The dummy data will have the following parameters:
- Sampling frequency (`sfreq`): 200 Hz
- Number of channels (`n_channels`): 19 (standard EEG channels)
- Epoch duration: 5 seconds (resulting in `n_times = sfreq * epoch_duration = 1000` time points per epoch)
- Number of epochs per subject file (`n_epochs_per_subject`): 20

In [None]:
def create_dummy_fif_files(base_path, class_name, subject_ids, n_epochs_per_subject=20, sfreq=200, n_channels=19, epoch_duration=5):
    """
    Creates dummy .fif files for a given class and subject IDs directly in base_path.
    Each file will contain random EEG-like data.
    """
    # Files go into base_path, class information is in the filename
    os.makedirs(base_path, exist_ok=True) # Ensure base_path exists
    n_times = int(sfreq * epoch_duration)
    
    created_files = []
    for subj_id in subject_ids:
        # Create random data: (n_epochs, n_channels, n_times)
        # Simulating EEG voltage levels (e.g., microvolts)
        data = np.random.randn(n_epochs_per_subject, n_channels, n_times) * 10e-6 
        
        # Create MNE info object
        ch_names = [f'EEG {i+1:02}' for i in range(n_channels)]
        ch_types = ['eeg'] * n_channels
        info = mne.create_info(ch_names=ch_names, sfreq=sfreq, ch_types=ch_types)
        info.set_montage('standard_1020', on_missing='ignore') # Add a standard montage
        
        # Create MNE EpochsArray
        # Events are simplified for this dummy data
        events = np.array([[i, 0, 1] for i in range(n_epochs_per_subject)])
        event_id = {'dummy_event': 1}
        epochs = mne.EpochsArray(data, info, events=events, event_id=event_id, tmin=0, verbose=False)
        
        # Filename convention: CLASSNAME_SUBJECTID_eeg.fif (e.g., DEMENTIA_NBS001_eeg.fif)
        file_name = f"{class_name.upper()}_{subj_id}_eeg.fif" 
        file_path = os.path.join(base_path, file_name) # Save directly in base_path
        epochs.save(file_path, overwrite=True, verbose=False)
        created_files.append(file_path)
        print(f"Created: {file_path}")
    return base_path, created_files # Return base_path as it's the location of files

We will create a small number of dummy subjects for each class:
- Dementia: 2 subjects
- Mild Cognitive Decline (MCI): 2 subjects
- Healthy Controls (CONTROL): 2 subjects

In a real scenario, you would have many more subjects per class (e.g., Dementia: 216, MCI: 318, CONTROL: 433, as per the original dataset description). The `FIFDataLoader` will use the first part of the filename (before the first `_`) as the class label if `condition_on_class_label=True`. The subject ID is typically the second part. For example, `DEMENTIA_NBS001_eeg.fif` (as created by our function).

In [None]:
# Base path for dummy data
DUMMY_DATA_PARENT_DIR = "dummy_eeg_data_notebook" # Changed to avoid conflict with test data

# Clean up old dummy data if it exists
if os.path.exists(DUMMY_DATA_PARENT_DIR):
    shutil.rmtree(DUMMY_DATA_PARENT_DIR)
os.makedirs(DUMMY_DATA_PARENT_DIR)

# Define subjects for each class
class_subjects_map = {
    "DEMENTIA": ["NBS001", "NBS002"], # Using "NBS" prefix for "Notebook Subject"
    "MCI": ["NBS003", "NBS004"],
    "CONTROL": ["NBS005", "NBS006"]
}

all_created_fif_files = []
for class_label, subject_list in class_subjects_map.items():
    # The function now saves files directly into DUMMY_DATA_PARENT_DIR
    _returned_path, created_files_for_class = create_dummy_fif_files(DUMMY_DATA_PARENT_DIR, class_label, subject_list)
    all_created_fif_files.extend(created_files_for_class)

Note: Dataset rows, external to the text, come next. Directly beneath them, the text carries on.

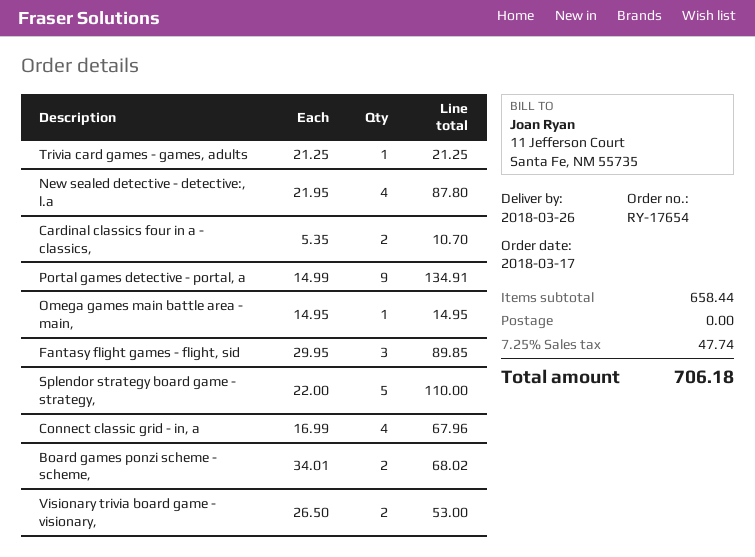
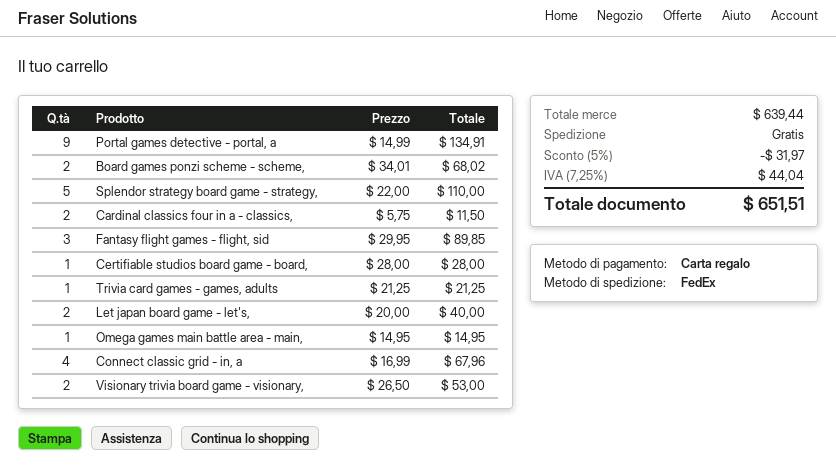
New sealed detective - detective:, l.a: 4 x 21.95 = 87.80 -> none
Cardinal classics four in a - classics,: 2 x 5.35 = 10.70 -> 2 x 5.75 = 11.50
Certifiable studios board game - board,: none -> 1 x 28.00 = 28.00
Let japan board game - let's,: none -> 2 x 20.00 = 40.00
subtotal: 658.44 -> 639.44
discount: none -> 5% = 31.97
tax: 7.25% = 47.74 -> 7.25% = 44.04
total: 706.18 -> 651.51

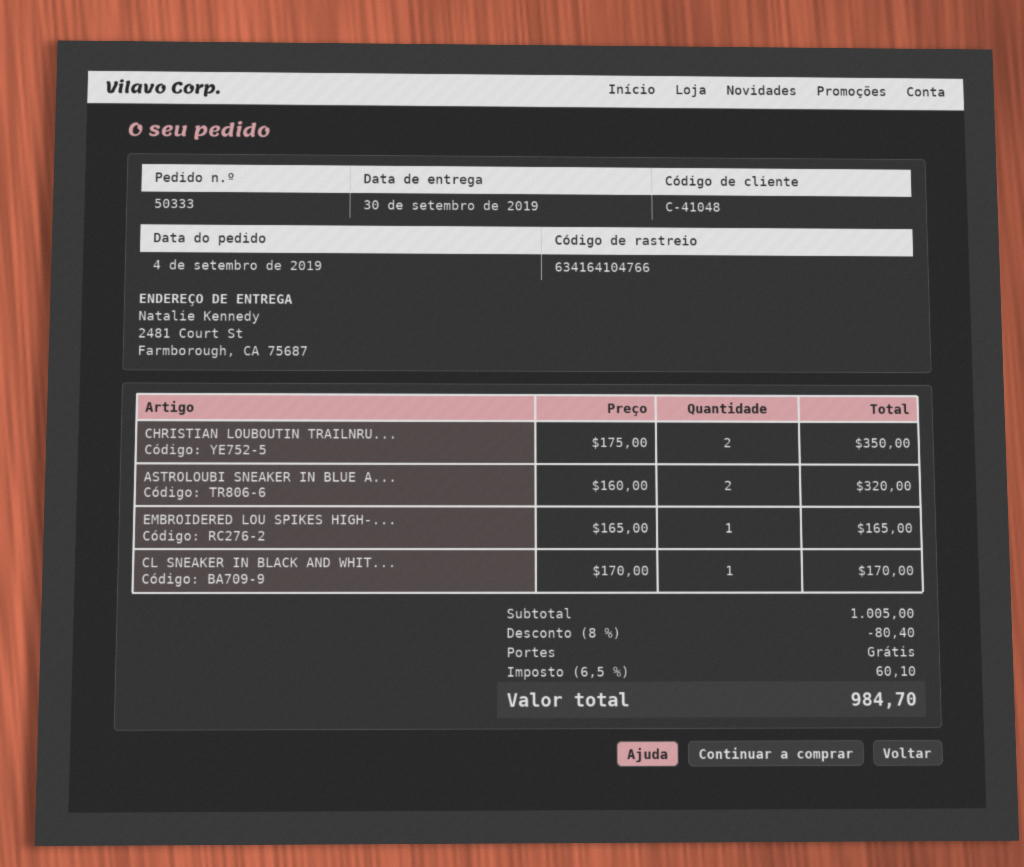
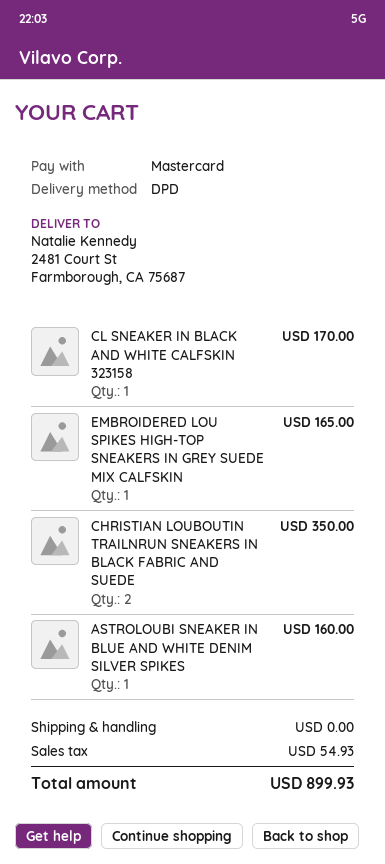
ASTROLOUBI SNEAKER IN BLUE A...: 2 for 320.00 -> 1 for 160.00
discount: 8% = 80.40 -> none
tax: 60.10 -> 54.93
total: 984.70 -> 899.93

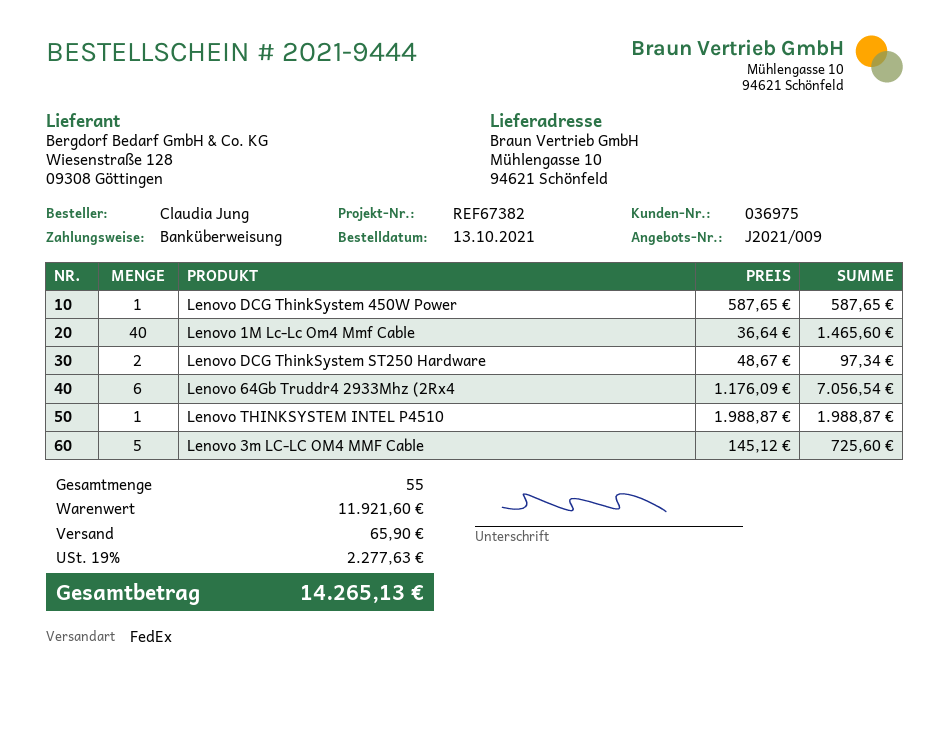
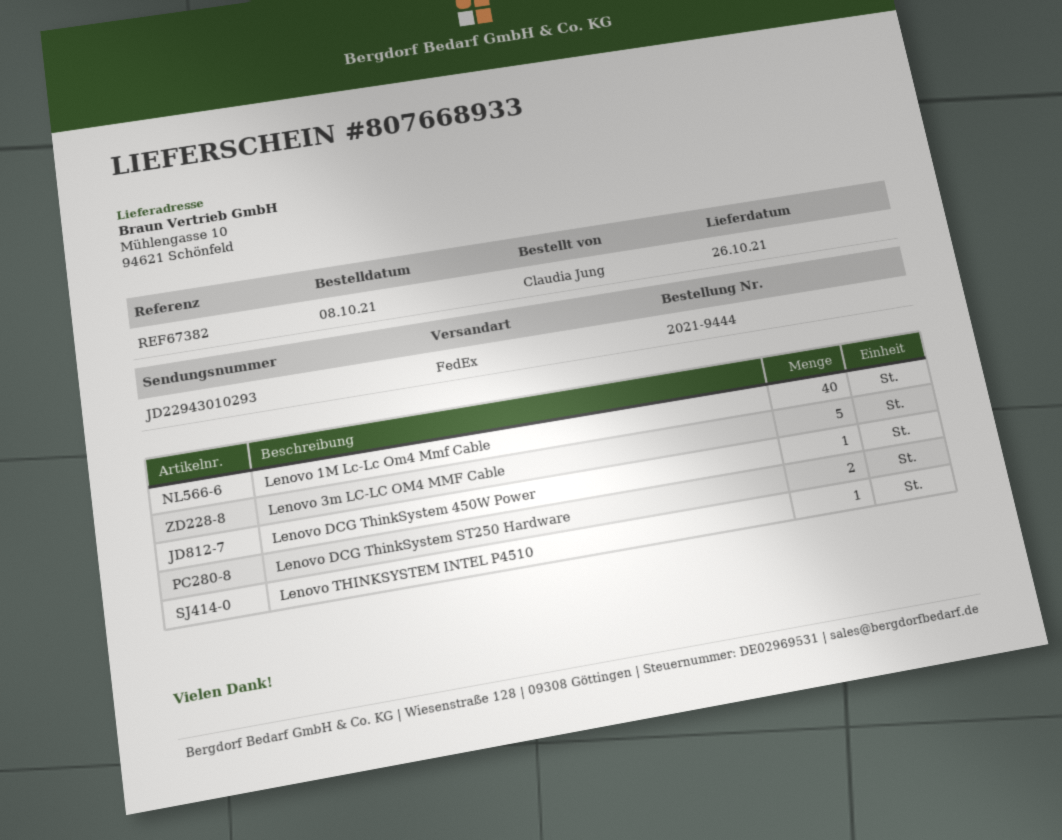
order date: 2021-10-13 -> 2021-10-08
Lenovo 64Gb Truddr4 2933Mhz (2Rx4: 6 -> none

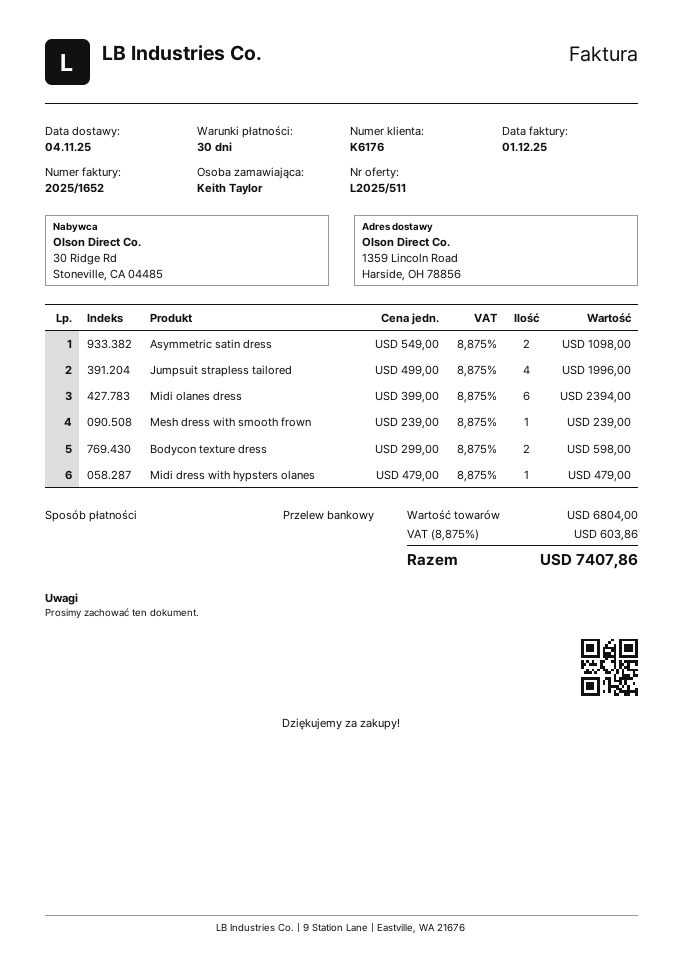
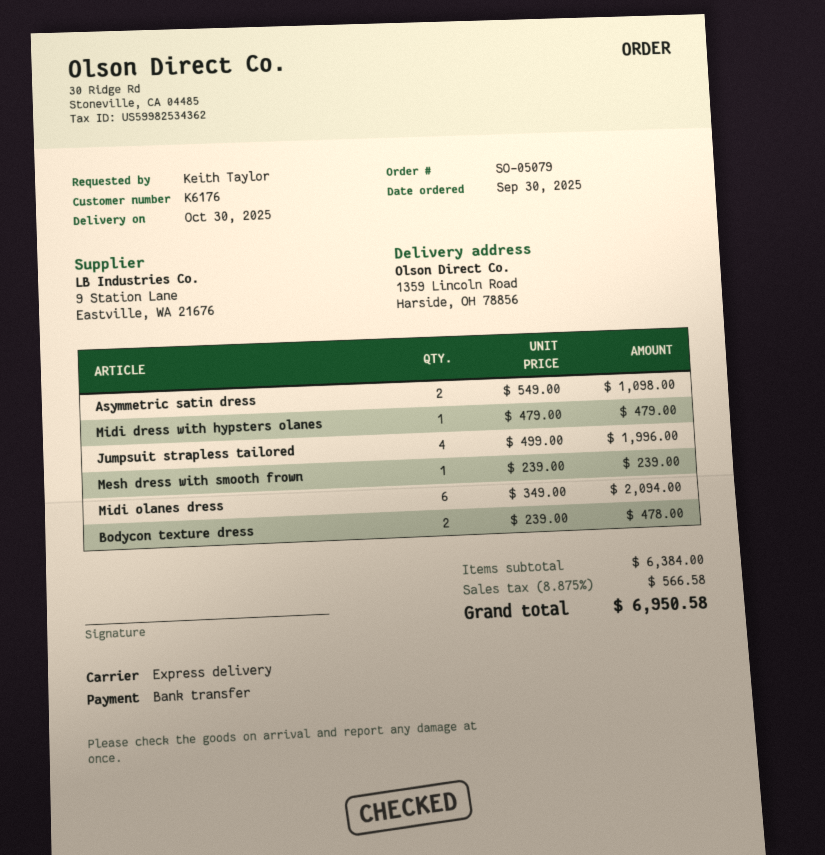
delivery date: 2025-11-04 -> 2025-10-30
Midi olanes dress: 6 x 399.00 = 2394.00 -> 6 x 349.00 = 2094.00
Bodycon texture dress: 2 x 299.00 = 598.00 -> 2 x 239.00 = 478.00
subtotal: 6804.00 -> 6384.00
tax: 8.875% = 603.86 -> 8.875% = 566.58
total: 7407.86 -> 6950.58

print(f"\nAll dummy .fif files created in parent directory: {os.path.abspath(DUMMY_DATA_PARENT_DIR)}")
print(f"Total files created: {len(all_created_fif_files)}")

# For loading, we can point FIFDataLoader to DUMMY_DATA_PARENT_DIR.
# FIFDataLoader will find all *.fif files directly in this directory.

## 3. Loading Data: Unconditional Case
First, let's see how to load the data without any conditioning on subject ID or class label. We will point the dataloader to the parent directory containing all class subdirectories. `FIFDataLoader` will recursively find all `.fif` files.

In [None]:
# Configuration for unconditional loading
unconditional_config = {
    'file_path': DUMMY_DATA_PARENT_DIR, # Point to the parent directory of all classes
    'n_epochs': 20, # Number of epochs to load from each file
    'condition_on_subject_id': False,
    'condition_on_class_label': False
}

print(f"Loading unconditional data from: {unconditional_config['file_path']}")
unconditional_dataset = FIFDataLoader(**unconditional_config)
unconditional_dataloader = DataLoader(unconditional_dataset, batch_size=4, shuffle=True)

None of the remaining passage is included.